— DATA FOR THIS TASK —
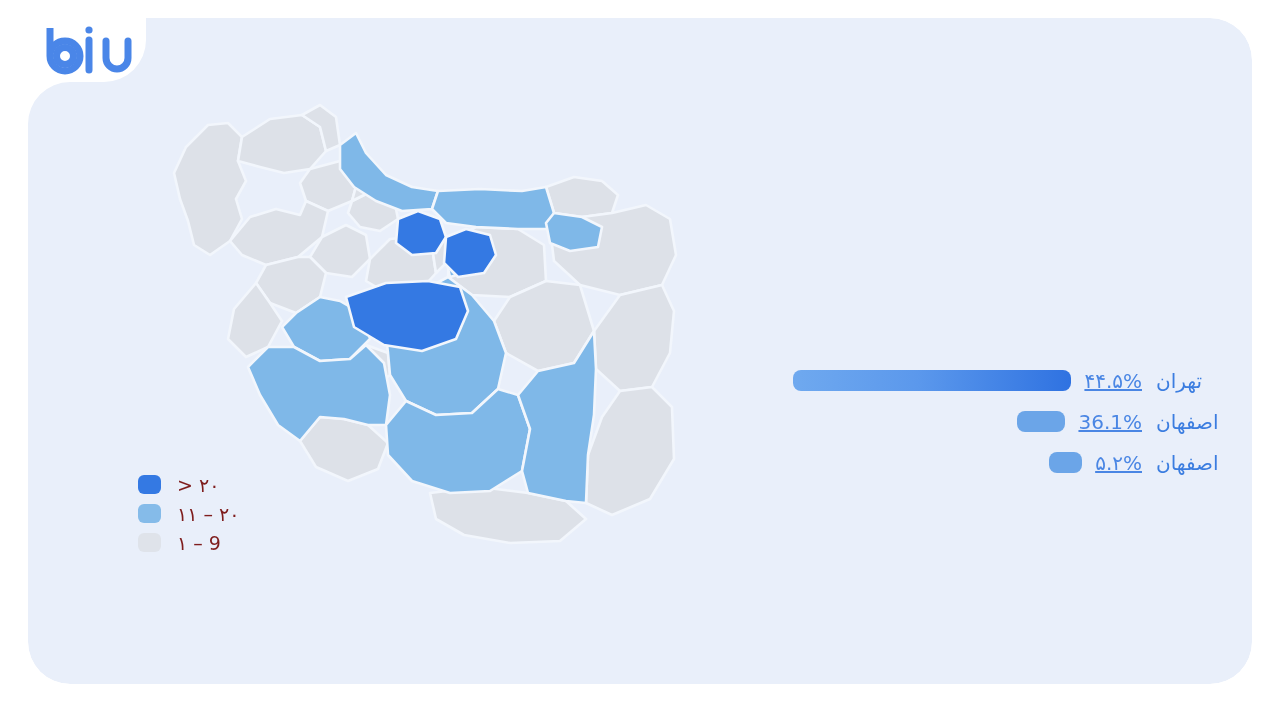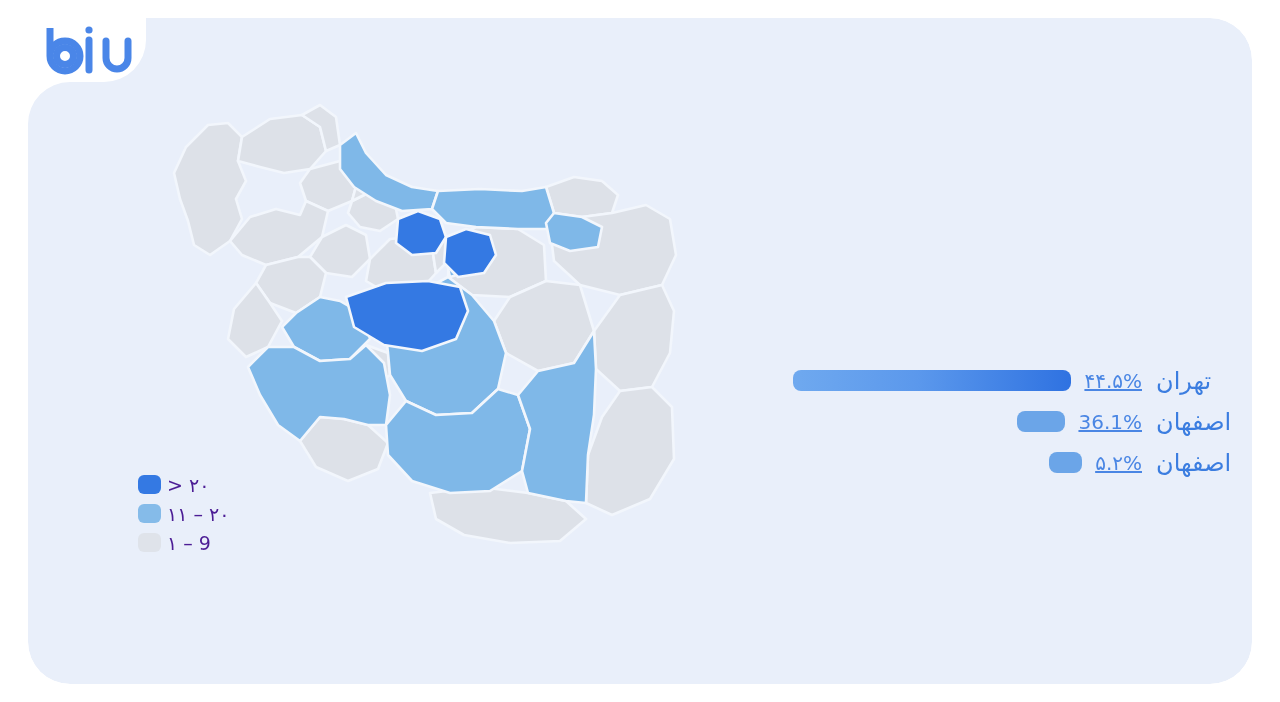--- a/index.html
+++ b/index.html
@@ -51,24 +51,24 @@
     direction:ltr;
   }
   .legend-row{
     display:flex;align-items:center;
     height:29px;
   }
   .legend-swatch{
     width:23px;height:19px;border-radius:6px;flex:0 0 auto;
   }
   .legend-label{
-    margin-left:6px;
+    margin-left:16px;
     font-size:19px;
     letter-spacing:.5px;
-    color:#4c1d95;
+    color:#7f1d1d;
     font-family:"DejaVu Sans","Liberation Sans",sans-serif;
     white-space:nowrap;
     direction:rtl;
     unicode-bidi:plaintext;
   }
 
   
   .title-pill{
     position:absolute;
     left:874px;top:249px;
@@ -99,21 +99,21 @@
     display:flex;
     align-items:center;
     height:41px;
     direction:rtl;
   }
   .bar-name{
     width:98px;
     text-align:left;
     padding-left:14px;
     box-sizing:border-box;
-    font-size:24px;
+    font-size:20px;
     color:#3b7de0;
     white-space:nowrap;
     direction:rtl;
   }
   .bar-track{
     flex:0 0 auto;
     display:flex;
     align-items:center;
     direction:ltr;
   }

— EXERCISE BRIEF —
Once the line with "padding-left:14px;" is found, transcribe it and each line after it through the final line of the entries, exactly and only.

— TASK RESPONSE —
     padding-left:14px;
     box-sizing:border-box;
-    font-size:24px;
+    font-size:20px;
     color:#3b7de0;
     white-space:nowrap;
     direction:rtl;
   }
   .bar-track{
     flex:0 0 auto;
     display:flex;
     align-items:center;
     direction:ltr;
   }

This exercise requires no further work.